MACHIAVELLI’S Il Principe was written in 1513, after its author had been removed from his important diplomatic role with the Florentine bureaucracy and then returned to his secluded farmhouse.

In 1532, when the book first appeared in printed form, five years after his death, the enormous power of the Catholic Church and Italy’s intolerant attitude towards ‘immorality’ in general meant that it was quickly regarded as an extremely controversial publication. In 1559, after going through fifteen editions, Machiavelli’s work was included on Pope Paul IV’s (1476-1559) Index Librorum Prohibitorum, or index of forbidden texts, and in the wake of this decision some of Il Principe‘s most vociferous and outspoken opponents included the Italian bishop, Ambrogio Caterino Politi (1484-1553); the English cardinal, Reginald Pole (1500-1558); and the Portuguese bishop and historian, Jerónimo Osório (1506-1580).

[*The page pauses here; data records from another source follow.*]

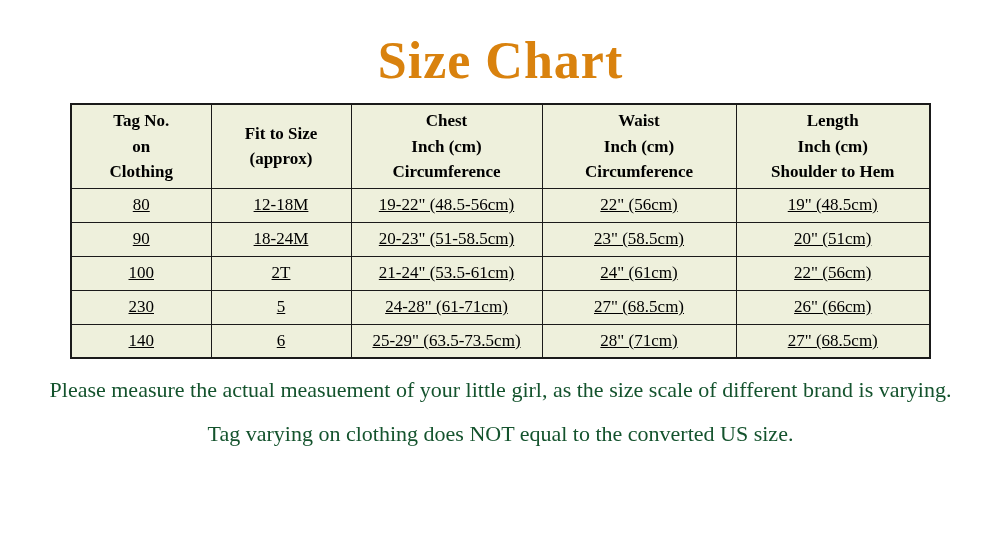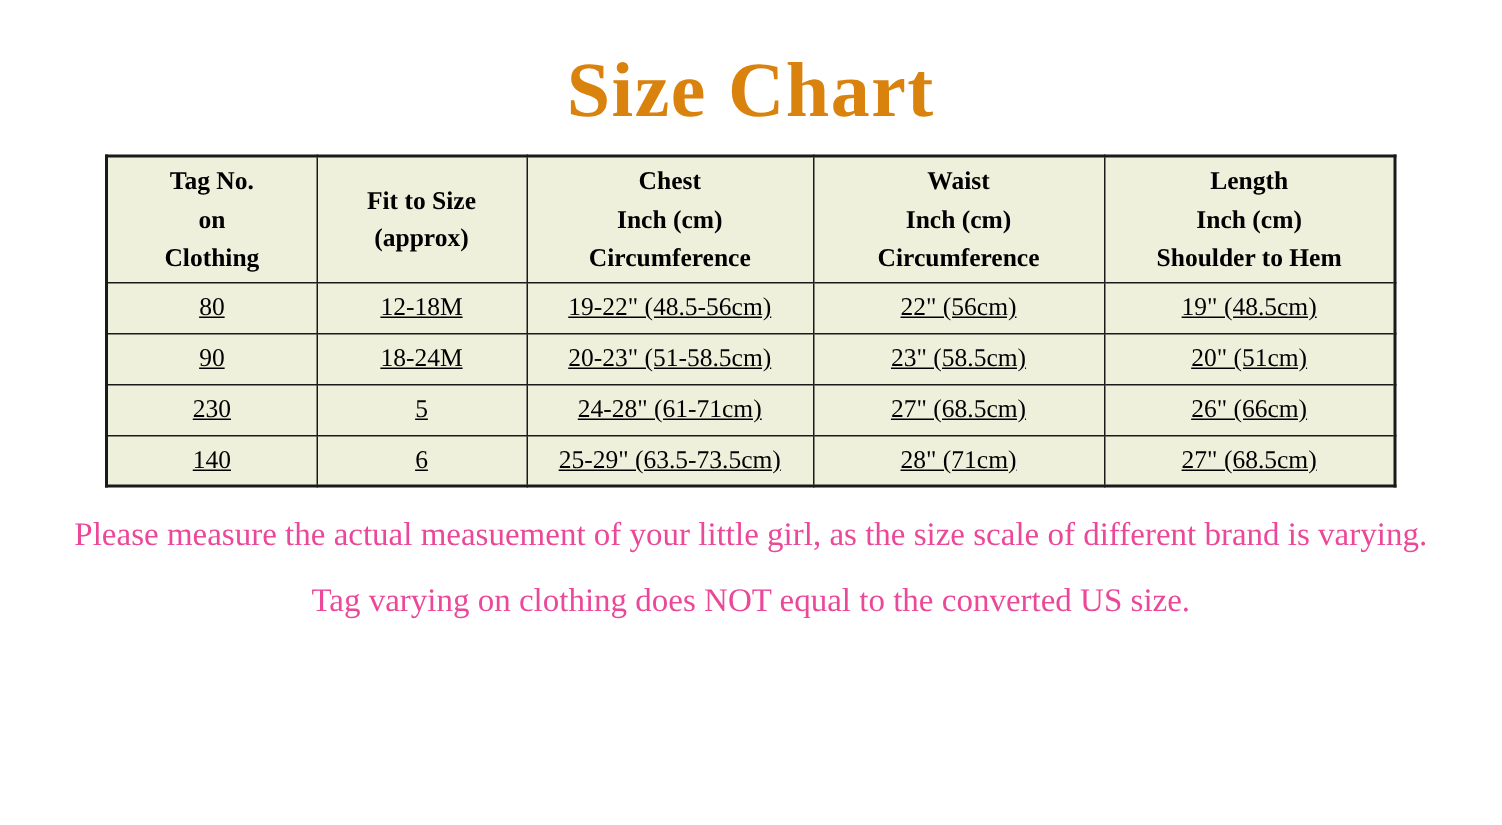--- a/index.html
+++ b/index.html
@@ -51,21 +51,21 @@
     text-decoration: underline;
   }
   .col-tag  { width: 140px; }
   .col-fit  { width: 140px; }
   .col-chest{ width: 191px; }
   .col-waist{ width: 194px; }
   .col-len  { width: 194px; }
   .footer {
     margin-top: 20px;
     text-align: center;
-    color: #ec4899;
+    color: #14532d;
   }
   .footer p {
     font-size: 22px;
     line-height: 1.0;
     margin-bottom: 22px;
   }
 </style>
 </head>
 <body>
 
@@ -108,20 +108,27 @@
         <td>19" (48.5cm)</td>
       </tr>
       <tr>
         <td>90</td>
         <td>18-24M</td>
         <td>20-23" (51-58.5cm)</td>
         <td>23" (58.5cm)</td>
         <td>20" (51cm)</td>
       </tr>
       <tr>
+        <td>100</td>
+        <td>2T</td>
+        <td>21-24" (53.5-61cm)</td>
+        <td>24" (61cm)</td>
+        <td>22" (56cm)</td>
+      </tr>
+      <tr>
         <td>230</td>
         <td>5</td>
         <td>24-28" (61-71cm)</td>
         <td>27" (68.5cm)</td>
         <td>26" (66cm)</td>
       </tr>
       <tr>
         <td>140</td>
         <td>6</td>
         <td>25-29" (63.5-73.5cm)</td>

In 1576, on the other hand, the French lawyer and politician, Innocent Gentillet (1535-1588), published his Discourse against Machiavelli and set about attacking his counterpart on account of promoting ‘immoral’ strategies. Alternatively, as if to cement the anti-Catholic nature of Machiavelli’s text, King Henry VIII (1491-1547) – who, in the 1530s, systematically destroyed the Roman Church in both England and Ireland – became one of its most avid readers.

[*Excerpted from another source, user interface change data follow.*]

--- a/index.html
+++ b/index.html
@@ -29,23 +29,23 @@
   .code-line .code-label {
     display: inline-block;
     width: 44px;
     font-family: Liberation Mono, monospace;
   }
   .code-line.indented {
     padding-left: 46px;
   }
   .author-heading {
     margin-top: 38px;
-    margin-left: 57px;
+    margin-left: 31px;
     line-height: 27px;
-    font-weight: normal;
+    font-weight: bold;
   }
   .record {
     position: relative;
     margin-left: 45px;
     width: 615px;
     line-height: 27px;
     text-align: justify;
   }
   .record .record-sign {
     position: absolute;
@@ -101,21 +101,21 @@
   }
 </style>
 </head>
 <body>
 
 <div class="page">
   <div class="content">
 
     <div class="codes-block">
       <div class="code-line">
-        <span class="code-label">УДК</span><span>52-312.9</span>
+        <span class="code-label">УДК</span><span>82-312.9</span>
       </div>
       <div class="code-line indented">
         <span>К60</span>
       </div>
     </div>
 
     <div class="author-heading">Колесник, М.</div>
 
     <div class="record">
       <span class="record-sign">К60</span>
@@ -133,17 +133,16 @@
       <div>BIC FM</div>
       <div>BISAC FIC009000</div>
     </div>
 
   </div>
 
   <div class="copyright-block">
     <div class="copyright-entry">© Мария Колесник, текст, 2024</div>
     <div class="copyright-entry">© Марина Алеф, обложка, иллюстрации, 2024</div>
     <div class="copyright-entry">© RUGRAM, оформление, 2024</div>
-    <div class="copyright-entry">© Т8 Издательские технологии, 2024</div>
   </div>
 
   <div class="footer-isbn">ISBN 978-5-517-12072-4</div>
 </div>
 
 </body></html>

As the Medieval period came to an end and materialistic interpretations of religion, politics and society became increasingly more commonplace, the inherent realism of Il Principe influenced a large number of Renaissance and Enlightenment thinkers and historians like Jean Bodin (1530-1596), Francis Bacon (1561-1626), John Milton (1608-1674), Baruch Spinoza (1632-1677), Jean-Jacques Rousseau (1712-1778), David Hume (1711-1776), Edward Gibbon (1737-1794), Adam Smith (1723-1723), Michel de Montaigne (1533-1592), René Descartes (1596-1650), Thomas Hobbes (1588-1679), John Locke (1632-1704) and Charles-Louis Montesquieu (1689-1755).

In the modern period, Machiavelli’s work has been studied by dictators and autocrats such as Joseph Stalin (1878-1953) and Benito Mussolini (1883-1945), as well as by the Marxian philosopher, Antonio Gramsci (1891-1937). Each of these personages had their own reasons for doing so, of course, but it is debatable whether a significant proportion of them ever truly understood Machiavelli’s real objectives. He wrote, not for the hereditary prince who was inevitably forced to suppress his own ambitions in order to maintain the wider institution of his dynastic line, but for a new prince who refused to be contained by such responsibilities. In this sense, therefore, Machiavelli’s sixteenth-century prince, as the symbol of a coming age of modernity, was pitted against the world of tradition.